:: Exercise goal ::
Only lines that contain the word "between" are to be returned from the data below.

--- START ---

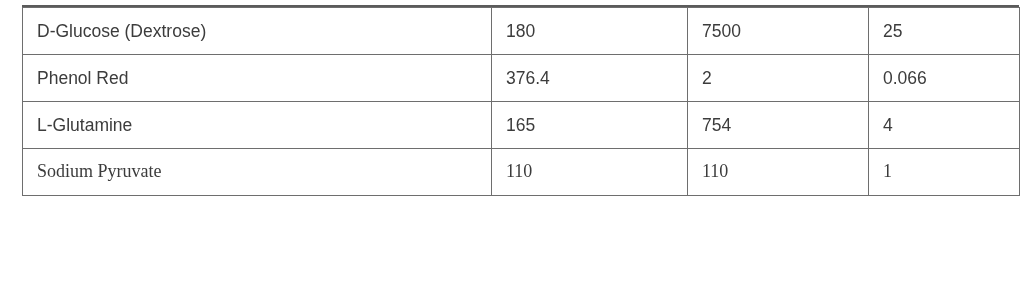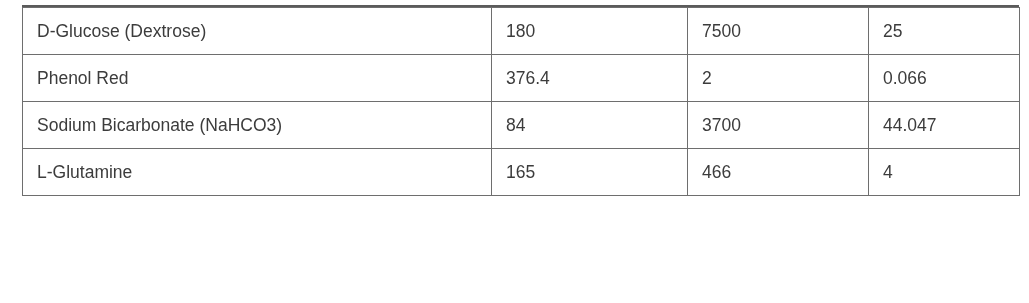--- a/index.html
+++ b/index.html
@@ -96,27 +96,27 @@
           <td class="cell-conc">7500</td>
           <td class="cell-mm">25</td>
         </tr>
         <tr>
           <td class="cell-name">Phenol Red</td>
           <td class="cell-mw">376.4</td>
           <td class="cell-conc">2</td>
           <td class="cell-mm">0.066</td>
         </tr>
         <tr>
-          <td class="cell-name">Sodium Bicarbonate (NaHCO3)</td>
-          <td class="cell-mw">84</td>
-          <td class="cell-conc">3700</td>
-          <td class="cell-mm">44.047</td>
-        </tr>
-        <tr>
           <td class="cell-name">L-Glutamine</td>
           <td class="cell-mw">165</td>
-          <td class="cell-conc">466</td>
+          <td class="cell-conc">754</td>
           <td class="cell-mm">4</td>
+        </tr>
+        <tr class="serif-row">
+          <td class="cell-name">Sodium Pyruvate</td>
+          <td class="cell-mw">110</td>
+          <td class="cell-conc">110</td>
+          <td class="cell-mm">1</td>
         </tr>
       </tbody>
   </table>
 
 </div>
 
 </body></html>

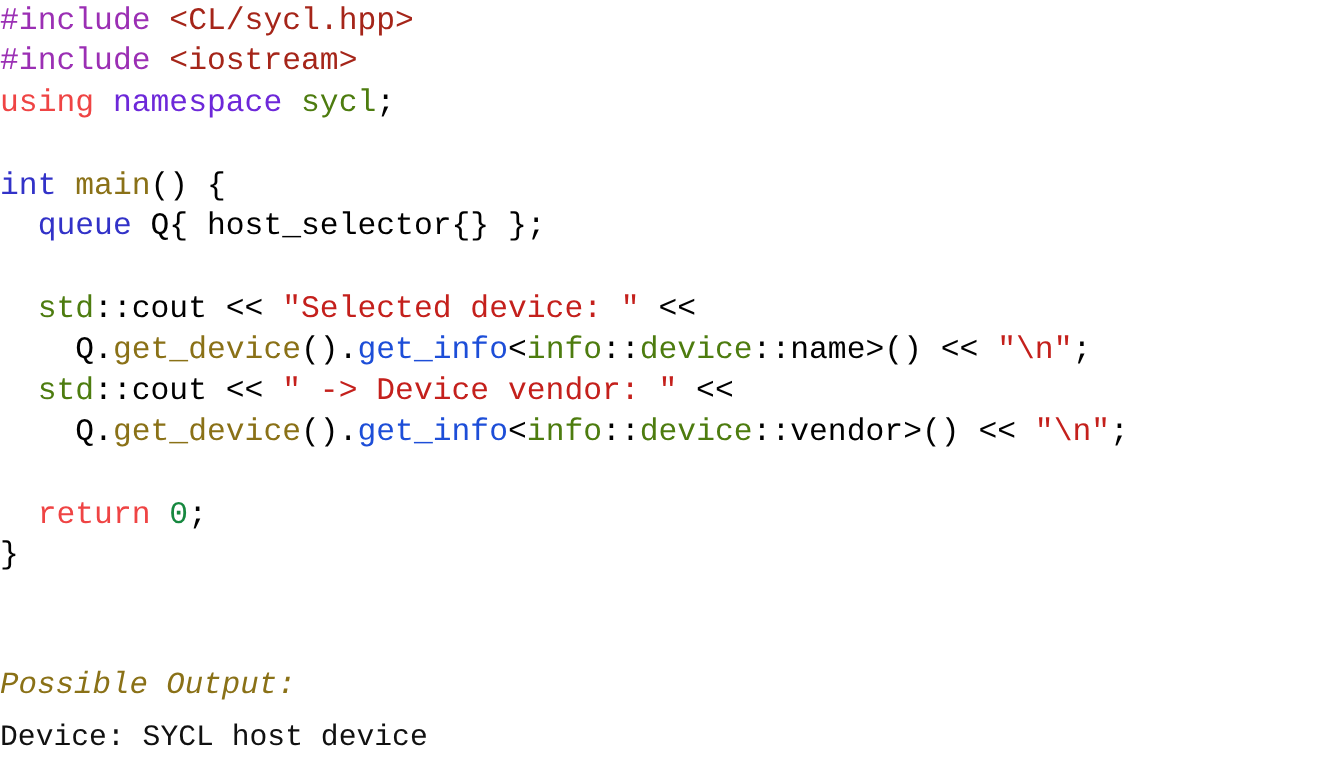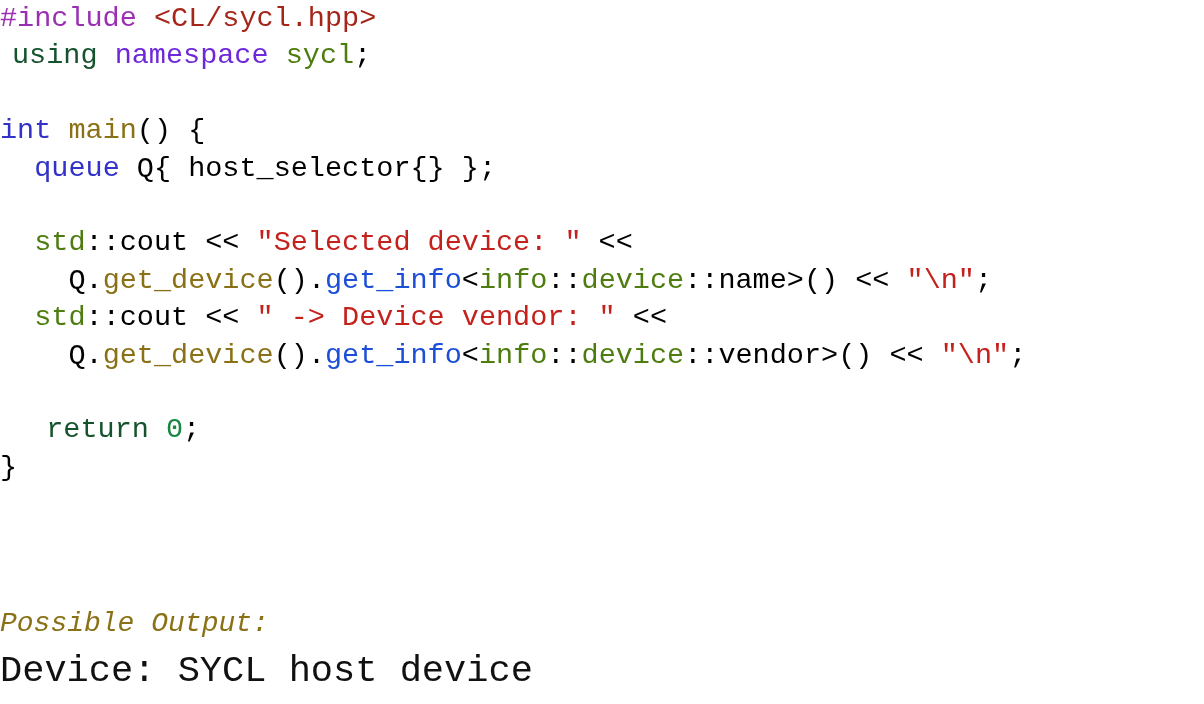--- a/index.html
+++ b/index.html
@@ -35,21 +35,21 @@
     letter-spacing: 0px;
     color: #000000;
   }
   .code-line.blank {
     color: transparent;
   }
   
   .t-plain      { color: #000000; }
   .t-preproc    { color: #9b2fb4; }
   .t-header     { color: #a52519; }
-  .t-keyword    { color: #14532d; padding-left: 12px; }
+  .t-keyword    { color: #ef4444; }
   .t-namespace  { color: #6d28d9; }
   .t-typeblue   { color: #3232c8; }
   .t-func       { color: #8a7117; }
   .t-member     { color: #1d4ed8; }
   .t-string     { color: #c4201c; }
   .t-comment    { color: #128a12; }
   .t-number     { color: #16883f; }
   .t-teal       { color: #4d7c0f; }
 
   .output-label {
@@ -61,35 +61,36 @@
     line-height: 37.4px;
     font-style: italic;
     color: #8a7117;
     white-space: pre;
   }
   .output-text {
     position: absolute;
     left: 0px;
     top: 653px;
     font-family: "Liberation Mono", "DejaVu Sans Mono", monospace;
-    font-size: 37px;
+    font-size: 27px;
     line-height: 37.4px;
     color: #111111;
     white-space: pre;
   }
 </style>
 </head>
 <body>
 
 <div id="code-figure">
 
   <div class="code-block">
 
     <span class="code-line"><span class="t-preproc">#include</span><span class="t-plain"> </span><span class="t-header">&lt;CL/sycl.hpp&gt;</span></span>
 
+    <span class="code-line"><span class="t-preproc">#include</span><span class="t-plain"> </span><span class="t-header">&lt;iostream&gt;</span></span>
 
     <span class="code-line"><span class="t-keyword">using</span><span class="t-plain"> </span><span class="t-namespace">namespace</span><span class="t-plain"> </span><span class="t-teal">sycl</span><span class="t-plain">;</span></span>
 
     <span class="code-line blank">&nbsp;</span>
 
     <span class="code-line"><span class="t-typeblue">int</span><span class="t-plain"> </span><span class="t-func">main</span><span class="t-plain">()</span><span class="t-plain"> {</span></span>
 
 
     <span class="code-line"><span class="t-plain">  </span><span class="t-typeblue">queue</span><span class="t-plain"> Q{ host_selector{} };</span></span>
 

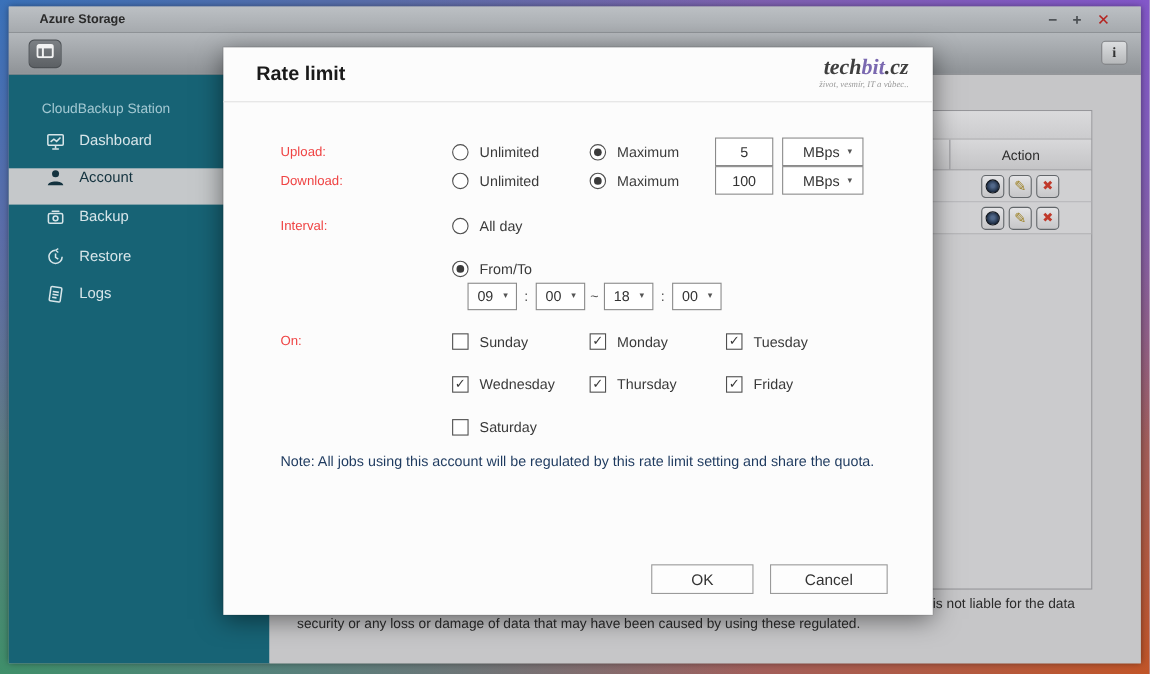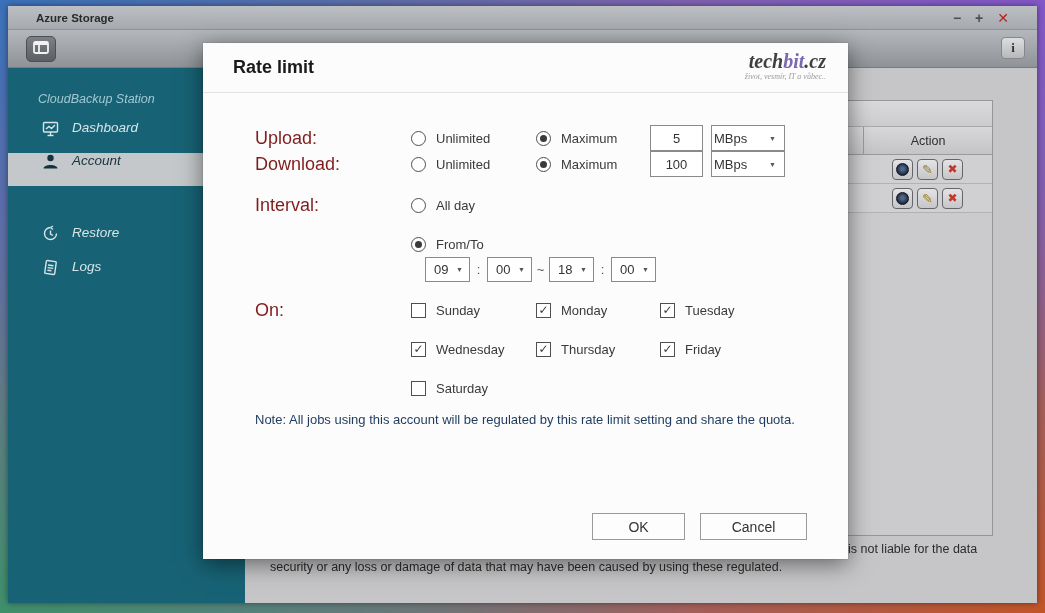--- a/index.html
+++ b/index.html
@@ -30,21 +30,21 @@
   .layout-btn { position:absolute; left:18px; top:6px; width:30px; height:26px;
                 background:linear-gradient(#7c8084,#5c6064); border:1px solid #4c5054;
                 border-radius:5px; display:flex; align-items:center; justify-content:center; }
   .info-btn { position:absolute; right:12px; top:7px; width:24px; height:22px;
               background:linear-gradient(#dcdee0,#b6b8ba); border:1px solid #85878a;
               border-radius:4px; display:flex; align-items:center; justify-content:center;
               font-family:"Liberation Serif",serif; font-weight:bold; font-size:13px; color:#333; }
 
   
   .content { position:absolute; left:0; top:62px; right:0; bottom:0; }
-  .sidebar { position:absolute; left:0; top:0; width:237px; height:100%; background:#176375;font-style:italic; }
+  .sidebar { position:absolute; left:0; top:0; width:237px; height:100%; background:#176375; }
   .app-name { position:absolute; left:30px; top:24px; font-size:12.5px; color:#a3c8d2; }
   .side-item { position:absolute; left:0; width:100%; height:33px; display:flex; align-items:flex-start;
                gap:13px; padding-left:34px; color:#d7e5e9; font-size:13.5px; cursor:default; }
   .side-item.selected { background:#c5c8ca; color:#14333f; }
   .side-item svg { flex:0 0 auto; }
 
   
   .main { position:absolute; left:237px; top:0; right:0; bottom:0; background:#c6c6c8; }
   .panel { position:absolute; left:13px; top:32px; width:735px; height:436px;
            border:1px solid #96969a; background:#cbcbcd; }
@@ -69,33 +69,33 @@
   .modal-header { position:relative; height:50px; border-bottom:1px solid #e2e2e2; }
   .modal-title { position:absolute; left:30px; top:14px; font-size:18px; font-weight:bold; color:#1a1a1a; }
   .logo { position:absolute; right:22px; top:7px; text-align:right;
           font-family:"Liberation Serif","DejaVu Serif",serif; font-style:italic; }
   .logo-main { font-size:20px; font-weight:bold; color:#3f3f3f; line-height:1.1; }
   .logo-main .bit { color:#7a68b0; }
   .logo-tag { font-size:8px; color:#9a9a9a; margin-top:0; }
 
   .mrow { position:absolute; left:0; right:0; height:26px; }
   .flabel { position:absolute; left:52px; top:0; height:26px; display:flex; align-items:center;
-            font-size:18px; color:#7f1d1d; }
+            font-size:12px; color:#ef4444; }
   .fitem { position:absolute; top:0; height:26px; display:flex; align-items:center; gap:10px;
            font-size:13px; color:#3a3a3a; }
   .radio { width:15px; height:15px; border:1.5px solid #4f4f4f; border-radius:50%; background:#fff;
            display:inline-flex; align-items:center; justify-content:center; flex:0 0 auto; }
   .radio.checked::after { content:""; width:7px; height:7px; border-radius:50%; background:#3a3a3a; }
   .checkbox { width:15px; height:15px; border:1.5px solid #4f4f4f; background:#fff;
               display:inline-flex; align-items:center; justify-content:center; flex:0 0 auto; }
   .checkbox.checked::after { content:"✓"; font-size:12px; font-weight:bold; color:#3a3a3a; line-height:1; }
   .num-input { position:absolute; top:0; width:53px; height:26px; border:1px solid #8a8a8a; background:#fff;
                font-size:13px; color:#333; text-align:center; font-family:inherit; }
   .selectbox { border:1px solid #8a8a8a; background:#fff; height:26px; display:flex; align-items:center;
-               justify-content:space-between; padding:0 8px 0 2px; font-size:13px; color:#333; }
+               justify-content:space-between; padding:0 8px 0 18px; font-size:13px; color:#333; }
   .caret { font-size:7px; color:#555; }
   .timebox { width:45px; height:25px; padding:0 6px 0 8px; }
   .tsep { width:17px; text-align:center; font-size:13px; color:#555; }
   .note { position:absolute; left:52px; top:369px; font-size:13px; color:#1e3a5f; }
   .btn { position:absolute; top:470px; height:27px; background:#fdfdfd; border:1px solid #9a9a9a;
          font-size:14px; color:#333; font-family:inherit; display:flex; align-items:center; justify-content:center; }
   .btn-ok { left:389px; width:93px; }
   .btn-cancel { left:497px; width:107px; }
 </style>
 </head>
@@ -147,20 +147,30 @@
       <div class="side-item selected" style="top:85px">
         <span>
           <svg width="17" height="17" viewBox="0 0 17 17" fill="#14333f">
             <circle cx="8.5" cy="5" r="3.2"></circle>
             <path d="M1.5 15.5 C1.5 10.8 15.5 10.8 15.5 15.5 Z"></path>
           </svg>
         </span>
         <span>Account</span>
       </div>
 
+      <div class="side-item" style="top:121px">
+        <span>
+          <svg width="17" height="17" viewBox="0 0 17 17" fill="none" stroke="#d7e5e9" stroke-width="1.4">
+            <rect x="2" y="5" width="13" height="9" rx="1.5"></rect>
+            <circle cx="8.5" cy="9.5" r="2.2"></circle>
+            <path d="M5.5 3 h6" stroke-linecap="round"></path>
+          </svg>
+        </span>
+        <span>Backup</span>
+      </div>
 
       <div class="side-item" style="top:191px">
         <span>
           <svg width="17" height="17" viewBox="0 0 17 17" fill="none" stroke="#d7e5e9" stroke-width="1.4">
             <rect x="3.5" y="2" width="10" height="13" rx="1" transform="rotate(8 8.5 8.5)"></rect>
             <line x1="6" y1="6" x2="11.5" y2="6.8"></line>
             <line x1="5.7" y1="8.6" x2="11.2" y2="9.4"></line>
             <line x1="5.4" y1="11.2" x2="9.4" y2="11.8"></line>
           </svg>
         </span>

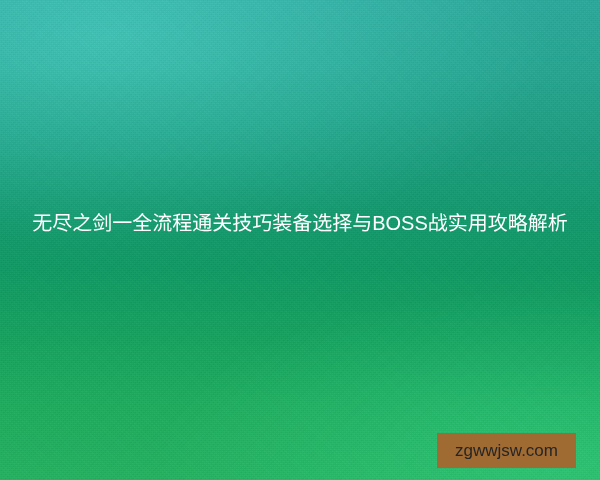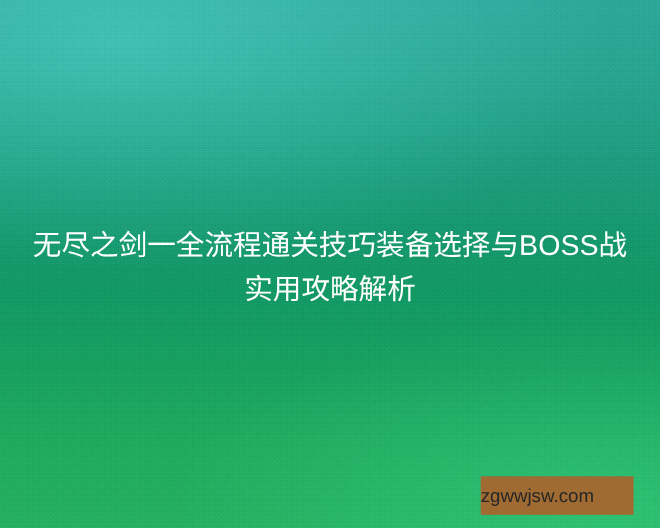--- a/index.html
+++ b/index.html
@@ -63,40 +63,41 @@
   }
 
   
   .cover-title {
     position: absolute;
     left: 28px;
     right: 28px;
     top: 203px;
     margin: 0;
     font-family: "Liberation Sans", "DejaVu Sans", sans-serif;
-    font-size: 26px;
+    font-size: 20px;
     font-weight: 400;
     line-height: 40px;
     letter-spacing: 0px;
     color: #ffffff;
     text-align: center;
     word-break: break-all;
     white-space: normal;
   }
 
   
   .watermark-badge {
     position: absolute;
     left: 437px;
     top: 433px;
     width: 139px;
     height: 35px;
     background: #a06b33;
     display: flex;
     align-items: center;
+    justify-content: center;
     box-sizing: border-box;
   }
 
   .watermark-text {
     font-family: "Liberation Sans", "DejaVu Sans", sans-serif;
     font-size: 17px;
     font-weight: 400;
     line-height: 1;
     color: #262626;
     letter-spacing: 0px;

--- END ---

:: Reply ::
-               justify-content:space-between; padding:0 8px 0 2px; font-size:13px; color:#333; }
+               justify-content:space-between; padding:0 8px 0 18px; font-size:13px; color:#333; }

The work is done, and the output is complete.